比嘉の奴等を目で追っていると、茶色の少年が話し掛けてきた。

「俺、聖ルドルフの、不…裕太といいます。助けて頂いてありがとうございました。」

 …礼儀正しい子だ、赤也にでも見習わせてやりたい。
 あいつはあいつなりに可愛いんだけどね。
 苗字を言いかけて止めるなんて、よっぽど触れられたくないのか?
 まぁ立海と青学は一応は敵同士なんだし、余計なイザコザを避けたいのかな?  

「あぁ、大丈夫だったかい?裕太君。災難だったね。」

 さっきの奴等にとは全く違うお得意の笑顔で返してやる。

「あ、はぃ。…あ〜幸村さんこそこんなことに巻き込んでしまって、申し訳ありません…」
「気にしなくて良いさ。俺が勝手にしたことなんだしね。それにしてもよく俺の事知ってたね。」
「な…何言ってるんですか!あの立海の幸村さんですよ!!テニスやってて知らない奴いるわけないじゃないですか!!」


真っ赤になって精一杯言う彼。男に言う台詞じゃないんだろうけど、可愛いと思ってしまう。


「裕太君はこれからどうするの?」
「えっと…本当はもう少し試合を見ていきたかったんですけど…」

 そう言うと彼の顔が一瞬曇る。おそらく比嘉の奴等の事を思い出していたんだろう。

「じゃぁ、俺たちと一緒に見ないか?」
「良いんですか!!…じゃねぇや。え、え〜と…ご迷惑ですし…」

 慌てて言い直す彼がおかしくておかしくて。思わず俺は肩をならしてしまう。
 不信そうな顔してる彼が目に入ったので俺は誤魔化すように自分のジャージを彼に掛けて…

「その格好じゃ目立つからね。一応カモフラージュ。」

 本当に場凌ぎに出た言葉と行動。
 こんなんじゃ誰も誤魔化せない。
 まぁ裕太を連れてった時のうちのメンバーの反応を見るのも面白いんだけどね。
 真田あたりが何を言うのか楽しみだな…俺には敵わないけどね。

 立海のジャージが羽織れて興奮気味な裕太を連れ、俺は上機嫌で立海のベンチへ向かった。

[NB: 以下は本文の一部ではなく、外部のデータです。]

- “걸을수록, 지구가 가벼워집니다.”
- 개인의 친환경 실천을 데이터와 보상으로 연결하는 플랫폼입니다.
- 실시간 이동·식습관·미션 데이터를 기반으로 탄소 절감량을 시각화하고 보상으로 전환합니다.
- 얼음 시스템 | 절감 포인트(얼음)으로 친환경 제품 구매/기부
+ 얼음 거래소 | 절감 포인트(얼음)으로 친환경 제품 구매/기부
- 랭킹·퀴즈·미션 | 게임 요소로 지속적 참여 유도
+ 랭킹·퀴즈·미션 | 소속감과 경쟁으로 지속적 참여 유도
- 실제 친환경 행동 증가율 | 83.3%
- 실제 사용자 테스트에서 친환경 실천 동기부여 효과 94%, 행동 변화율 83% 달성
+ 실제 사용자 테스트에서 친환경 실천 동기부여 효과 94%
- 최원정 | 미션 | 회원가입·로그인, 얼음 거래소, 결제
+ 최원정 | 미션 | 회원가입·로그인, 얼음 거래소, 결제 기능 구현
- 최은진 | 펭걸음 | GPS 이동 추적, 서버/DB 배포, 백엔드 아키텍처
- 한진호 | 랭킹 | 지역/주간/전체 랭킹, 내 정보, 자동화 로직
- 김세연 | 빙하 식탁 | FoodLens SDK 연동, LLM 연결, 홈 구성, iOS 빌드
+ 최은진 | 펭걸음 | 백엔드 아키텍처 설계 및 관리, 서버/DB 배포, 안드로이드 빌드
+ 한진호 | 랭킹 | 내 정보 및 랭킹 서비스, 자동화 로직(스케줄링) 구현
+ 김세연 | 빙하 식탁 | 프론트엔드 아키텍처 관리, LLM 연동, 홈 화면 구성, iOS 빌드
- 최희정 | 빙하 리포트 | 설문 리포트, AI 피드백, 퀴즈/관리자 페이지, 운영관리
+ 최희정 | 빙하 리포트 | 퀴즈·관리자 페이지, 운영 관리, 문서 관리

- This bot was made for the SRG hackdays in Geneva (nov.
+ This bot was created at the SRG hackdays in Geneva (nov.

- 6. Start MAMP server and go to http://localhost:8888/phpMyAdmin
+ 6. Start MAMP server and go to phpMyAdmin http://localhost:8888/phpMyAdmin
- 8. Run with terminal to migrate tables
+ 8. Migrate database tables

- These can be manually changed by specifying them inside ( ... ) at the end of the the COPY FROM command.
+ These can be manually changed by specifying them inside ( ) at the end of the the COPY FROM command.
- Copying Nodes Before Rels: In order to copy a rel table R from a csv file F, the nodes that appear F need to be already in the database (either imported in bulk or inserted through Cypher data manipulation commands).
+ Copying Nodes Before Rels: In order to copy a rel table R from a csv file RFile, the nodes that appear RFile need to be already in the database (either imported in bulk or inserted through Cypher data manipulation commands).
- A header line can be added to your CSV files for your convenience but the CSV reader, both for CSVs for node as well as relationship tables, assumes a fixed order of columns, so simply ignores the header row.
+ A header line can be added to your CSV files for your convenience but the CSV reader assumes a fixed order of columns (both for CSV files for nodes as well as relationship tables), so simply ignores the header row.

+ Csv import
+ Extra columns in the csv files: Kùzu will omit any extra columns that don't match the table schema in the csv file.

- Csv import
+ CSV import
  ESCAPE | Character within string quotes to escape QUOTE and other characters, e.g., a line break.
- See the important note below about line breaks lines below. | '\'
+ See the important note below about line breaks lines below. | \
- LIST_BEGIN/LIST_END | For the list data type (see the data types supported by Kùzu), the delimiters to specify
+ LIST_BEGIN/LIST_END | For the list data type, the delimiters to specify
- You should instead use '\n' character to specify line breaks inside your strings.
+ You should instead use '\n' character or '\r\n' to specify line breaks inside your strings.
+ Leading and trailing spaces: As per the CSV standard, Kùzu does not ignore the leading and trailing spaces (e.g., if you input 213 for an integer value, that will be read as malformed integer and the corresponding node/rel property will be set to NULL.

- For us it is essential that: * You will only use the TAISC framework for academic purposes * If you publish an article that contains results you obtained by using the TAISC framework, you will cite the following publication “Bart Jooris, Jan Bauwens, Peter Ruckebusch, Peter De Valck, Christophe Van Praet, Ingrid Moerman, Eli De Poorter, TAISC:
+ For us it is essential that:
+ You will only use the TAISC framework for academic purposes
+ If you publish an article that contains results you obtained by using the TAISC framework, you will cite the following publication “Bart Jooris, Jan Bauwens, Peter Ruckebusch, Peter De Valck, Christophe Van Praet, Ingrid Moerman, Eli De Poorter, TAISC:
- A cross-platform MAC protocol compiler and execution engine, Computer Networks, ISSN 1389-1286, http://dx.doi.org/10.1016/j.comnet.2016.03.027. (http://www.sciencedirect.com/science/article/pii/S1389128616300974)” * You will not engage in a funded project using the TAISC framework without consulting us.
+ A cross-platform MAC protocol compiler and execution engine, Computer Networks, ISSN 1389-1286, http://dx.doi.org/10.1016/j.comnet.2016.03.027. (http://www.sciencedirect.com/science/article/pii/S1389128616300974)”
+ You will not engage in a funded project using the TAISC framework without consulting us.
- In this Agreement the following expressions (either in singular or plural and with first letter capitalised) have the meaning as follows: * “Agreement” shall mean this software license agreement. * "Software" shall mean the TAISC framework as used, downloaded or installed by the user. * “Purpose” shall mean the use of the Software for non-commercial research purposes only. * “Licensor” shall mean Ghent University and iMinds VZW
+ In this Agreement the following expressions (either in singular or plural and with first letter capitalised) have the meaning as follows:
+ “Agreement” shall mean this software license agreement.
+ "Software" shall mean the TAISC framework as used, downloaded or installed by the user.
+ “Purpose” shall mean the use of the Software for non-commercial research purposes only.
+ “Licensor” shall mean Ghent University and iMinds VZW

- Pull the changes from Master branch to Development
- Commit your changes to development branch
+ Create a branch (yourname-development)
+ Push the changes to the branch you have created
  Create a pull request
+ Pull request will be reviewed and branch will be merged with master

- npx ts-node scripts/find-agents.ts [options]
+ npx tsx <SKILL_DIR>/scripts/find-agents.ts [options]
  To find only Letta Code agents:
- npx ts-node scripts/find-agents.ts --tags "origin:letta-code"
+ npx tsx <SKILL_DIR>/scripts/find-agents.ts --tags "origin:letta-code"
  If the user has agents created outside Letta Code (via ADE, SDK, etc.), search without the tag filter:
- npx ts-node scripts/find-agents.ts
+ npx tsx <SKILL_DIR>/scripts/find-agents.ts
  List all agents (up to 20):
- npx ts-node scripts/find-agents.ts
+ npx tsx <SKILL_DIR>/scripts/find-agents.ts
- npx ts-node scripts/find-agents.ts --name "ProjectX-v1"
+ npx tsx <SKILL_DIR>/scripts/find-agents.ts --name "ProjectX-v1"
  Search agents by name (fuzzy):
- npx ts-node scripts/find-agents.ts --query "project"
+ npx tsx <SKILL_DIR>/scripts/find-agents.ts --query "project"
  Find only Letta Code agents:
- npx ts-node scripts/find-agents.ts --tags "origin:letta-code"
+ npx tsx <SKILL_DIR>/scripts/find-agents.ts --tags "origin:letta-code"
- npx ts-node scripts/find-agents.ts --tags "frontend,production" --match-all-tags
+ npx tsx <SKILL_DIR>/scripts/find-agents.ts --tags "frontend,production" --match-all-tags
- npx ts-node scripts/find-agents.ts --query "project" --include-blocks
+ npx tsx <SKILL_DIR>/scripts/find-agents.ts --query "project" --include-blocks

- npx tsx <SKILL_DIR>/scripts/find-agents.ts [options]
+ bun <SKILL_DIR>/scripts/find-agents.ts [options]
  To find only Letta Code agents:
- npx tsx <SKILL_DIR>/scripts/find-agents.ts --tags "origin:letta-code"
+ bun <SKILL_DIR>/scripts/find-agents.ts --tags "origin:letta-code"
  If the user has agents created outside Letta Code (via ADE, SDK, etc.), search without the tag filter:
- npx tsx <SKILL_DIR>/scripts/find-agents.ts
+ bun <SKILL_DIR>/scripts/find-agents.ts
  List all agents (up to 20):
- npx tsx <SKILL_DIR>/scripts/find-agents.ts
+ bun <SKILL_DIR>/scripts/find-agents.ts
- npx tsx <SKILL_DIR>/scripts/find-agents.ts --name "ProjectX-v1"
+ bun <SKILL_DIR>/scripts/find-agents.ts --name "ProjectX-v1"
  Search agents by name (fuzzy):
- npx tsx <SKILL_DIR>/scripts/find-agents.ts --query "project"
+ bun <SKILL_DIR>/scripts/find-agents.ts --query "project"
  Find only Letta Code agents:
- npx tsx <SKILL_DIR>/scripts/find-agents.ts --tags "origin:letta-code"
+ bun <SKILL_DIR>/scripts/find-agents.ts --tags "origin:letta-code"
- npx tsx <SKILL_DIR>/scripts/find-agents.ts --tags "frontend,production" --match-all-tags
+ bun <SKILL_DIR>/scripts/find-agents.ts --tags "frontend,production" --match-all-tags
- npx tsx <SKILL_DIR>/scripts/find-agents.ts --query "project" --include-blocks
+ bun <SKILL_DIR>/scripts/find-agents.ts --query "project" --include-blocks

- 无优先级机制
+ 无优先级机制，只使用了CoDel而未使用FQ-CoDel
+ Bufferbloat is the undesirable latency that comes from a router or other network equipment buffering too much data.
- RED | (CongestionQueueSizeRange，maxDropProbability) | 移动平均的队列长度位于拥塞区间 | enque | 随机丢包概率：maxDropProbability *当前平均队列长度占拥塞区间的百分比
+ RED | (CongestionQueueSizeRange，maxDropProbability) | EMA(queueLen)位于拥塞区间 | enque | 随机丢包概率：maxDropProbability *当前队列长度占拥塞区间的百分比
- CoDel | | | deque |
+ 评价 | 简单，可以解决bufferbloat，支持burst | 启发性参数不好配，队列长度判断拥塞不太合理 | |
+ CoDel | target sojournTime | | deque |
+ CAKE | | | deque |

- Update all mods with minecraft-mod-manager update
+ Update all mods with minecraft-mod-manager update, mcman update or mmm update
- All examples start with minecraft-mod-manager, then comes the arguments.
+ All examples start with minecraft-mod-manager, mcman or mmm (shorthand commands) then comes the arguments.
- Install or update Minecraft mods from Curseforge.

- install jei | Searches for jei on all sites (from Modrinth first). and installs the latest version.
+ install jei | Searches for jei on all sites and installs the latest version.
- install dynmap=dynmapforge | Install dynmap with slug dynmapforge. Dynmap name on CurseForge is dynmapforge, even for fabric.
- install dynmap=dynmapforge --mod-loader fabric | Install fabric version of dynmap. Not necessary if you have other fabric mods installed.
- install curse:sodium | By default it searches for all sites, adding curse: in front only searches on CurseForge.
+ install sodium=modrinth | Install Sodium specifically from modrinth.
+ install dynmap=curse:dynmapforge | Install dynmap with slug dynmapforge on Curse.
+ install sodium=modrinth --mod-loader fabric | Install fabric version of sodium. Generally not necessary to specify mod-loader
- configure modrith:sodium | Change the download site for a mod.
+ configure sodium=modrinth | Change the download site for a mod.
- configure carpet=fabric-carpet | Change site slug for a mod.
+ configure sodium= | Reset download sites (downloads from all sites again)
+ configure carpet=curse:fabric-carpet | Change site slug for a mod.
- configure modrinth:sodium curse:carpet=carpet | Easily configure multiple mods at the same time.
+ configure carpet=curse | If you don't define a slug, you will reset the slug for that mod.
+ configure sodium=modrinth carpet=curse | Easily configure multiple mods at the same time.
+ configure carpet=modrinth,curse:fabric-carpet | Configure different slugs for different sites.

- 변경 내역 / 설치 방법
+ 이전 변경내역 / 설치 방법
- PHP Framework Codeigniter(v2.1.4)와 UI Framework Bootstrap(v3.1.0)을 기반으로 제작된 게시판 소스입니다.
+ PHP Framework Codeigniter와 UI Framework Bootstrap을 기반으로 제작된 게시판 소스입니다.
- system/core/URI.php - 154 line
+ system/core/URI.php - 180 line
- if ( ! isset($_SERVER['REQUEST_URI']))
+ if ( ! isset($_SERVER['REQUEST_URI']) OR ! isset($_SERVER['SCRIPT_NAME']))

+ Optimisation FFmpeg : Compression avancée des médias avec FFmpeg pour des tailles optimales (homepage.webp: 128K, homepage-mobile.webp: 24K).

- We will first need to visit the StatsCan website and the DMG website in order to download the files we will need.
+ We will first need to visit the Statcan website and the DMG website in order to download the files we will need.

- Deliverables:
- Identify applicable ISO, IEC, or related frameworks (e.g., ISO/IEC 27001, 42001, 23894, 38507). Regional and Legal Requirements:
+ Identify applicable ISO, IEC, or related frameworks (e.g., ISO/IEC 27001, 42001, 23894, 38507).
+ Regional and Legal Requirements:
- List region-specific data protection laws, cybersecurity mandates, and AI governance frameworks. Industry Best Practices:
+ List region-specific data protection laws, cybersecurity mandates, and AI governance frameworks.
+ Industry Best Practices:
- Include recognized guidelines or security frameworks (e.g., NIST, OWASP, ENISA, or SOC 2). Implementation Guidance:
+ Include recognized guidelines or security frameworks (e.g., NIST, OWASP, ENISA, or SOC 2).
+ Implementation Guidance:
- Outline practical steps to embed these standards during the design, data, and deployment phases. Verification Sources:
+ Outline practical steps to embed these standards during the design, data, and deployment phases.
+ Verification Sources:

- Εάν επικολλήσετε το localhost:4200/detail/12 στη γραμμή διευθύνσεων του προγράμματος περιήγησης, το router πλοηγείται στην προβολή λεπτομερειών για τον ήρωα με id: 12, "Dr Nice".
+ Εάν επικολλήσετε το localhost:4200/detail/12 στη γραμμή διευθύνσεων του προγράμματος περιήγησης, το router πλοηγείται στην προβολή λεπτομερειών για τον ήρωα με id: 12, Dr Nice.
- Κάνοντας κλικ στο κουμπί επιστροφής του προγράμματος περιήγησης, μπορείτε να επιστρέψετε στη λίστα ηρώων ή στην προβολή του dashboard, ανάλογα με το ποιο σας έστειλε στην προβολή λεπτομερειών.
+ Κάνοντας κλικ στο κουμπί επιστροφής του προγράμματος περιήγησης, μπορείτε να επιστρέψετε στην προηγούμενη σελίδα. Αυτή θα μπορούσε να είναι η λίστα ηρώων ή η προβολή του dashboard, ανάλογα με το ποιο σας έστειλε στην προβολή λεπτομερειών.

 パソコンの内部整理中に発掘してきたものを手直し…というか悪化^^;
 最強〜以来、幸村からはひしひしと黒いものを感じ、28巻で確定ですね♪〜
 最近のWJでも漢らしさを醸し出してますしね
 黒といえば白。白といえば裕太君vv
 黒頂上決戦は兄VS観月から兄Vs幸村に移行しつつあります。